▸ Source information:

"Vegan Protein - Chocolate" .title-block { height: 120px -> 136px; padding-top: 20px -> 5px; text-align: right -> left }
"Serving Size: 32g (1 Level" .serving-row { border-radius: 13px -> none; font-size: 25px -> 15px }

---

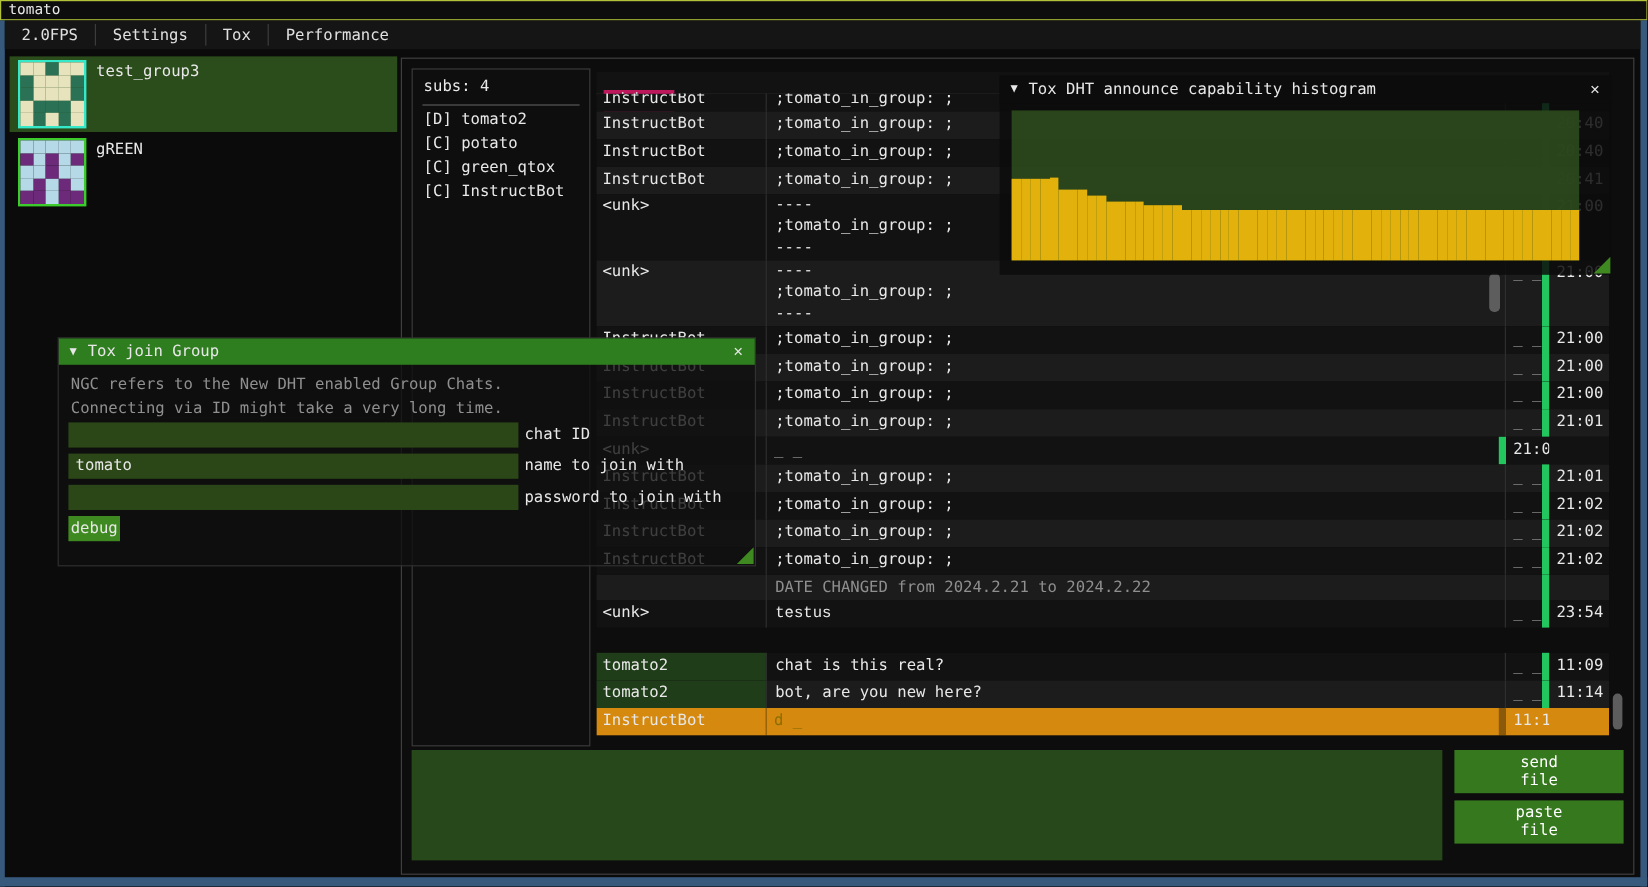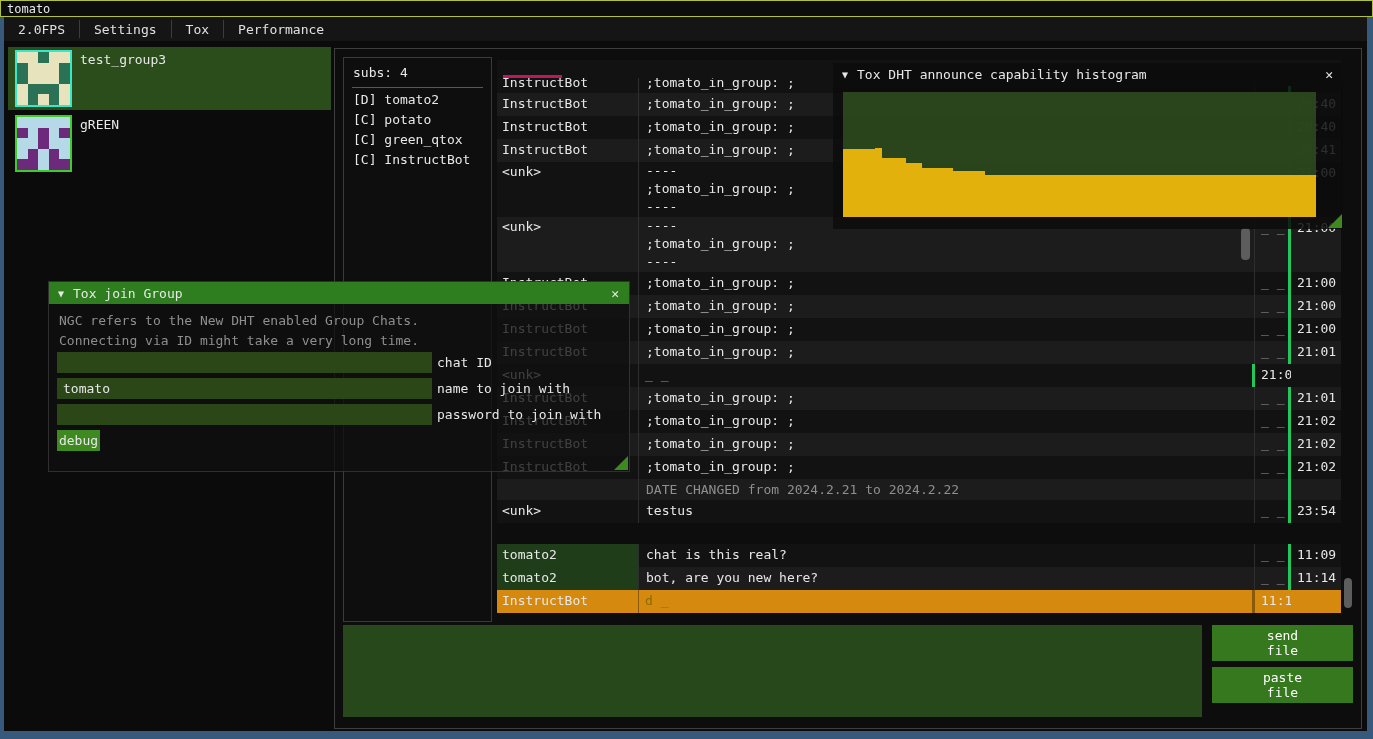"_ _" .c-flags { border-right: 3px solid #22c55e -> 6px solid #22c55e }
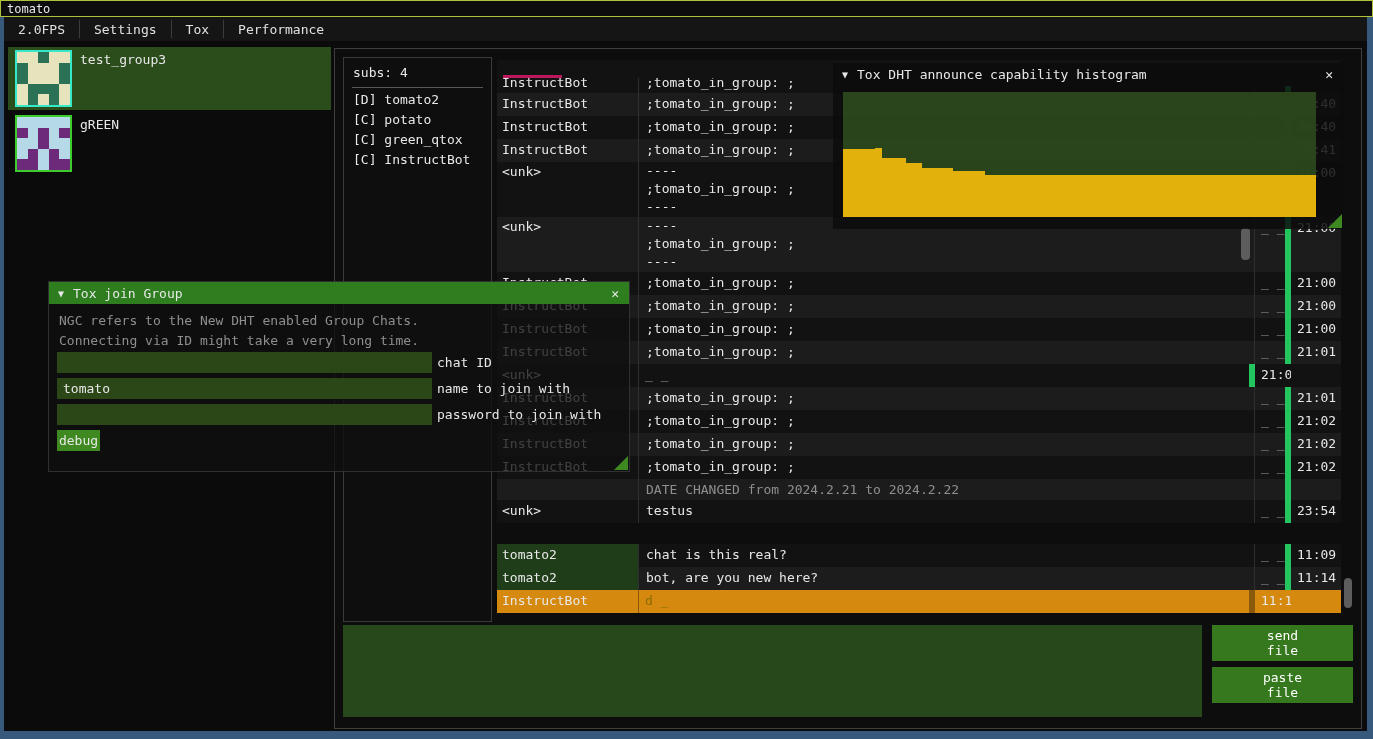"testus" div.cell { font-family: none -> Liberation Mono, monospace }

* * *

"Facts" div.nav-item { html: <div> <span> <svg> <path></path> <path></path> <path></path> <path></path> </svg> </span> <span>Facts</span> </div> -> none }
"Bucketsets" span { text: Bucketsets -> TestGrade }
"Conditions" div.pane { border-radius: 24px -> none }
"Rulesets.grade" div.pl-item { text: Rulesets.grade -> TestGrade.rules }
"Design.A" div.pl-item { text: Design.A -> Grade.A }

▸ What is being asked:
Lines in the listing above that contain the word "TestGrade" must be copied; leave out the rest.

▸ Exercise solution:
"Bucketsets" span { text: Bucketsets -> TestGrade }
"Rulesets.grade" div.pl-item { text: Rulesets.grade -> TestGrade.rules }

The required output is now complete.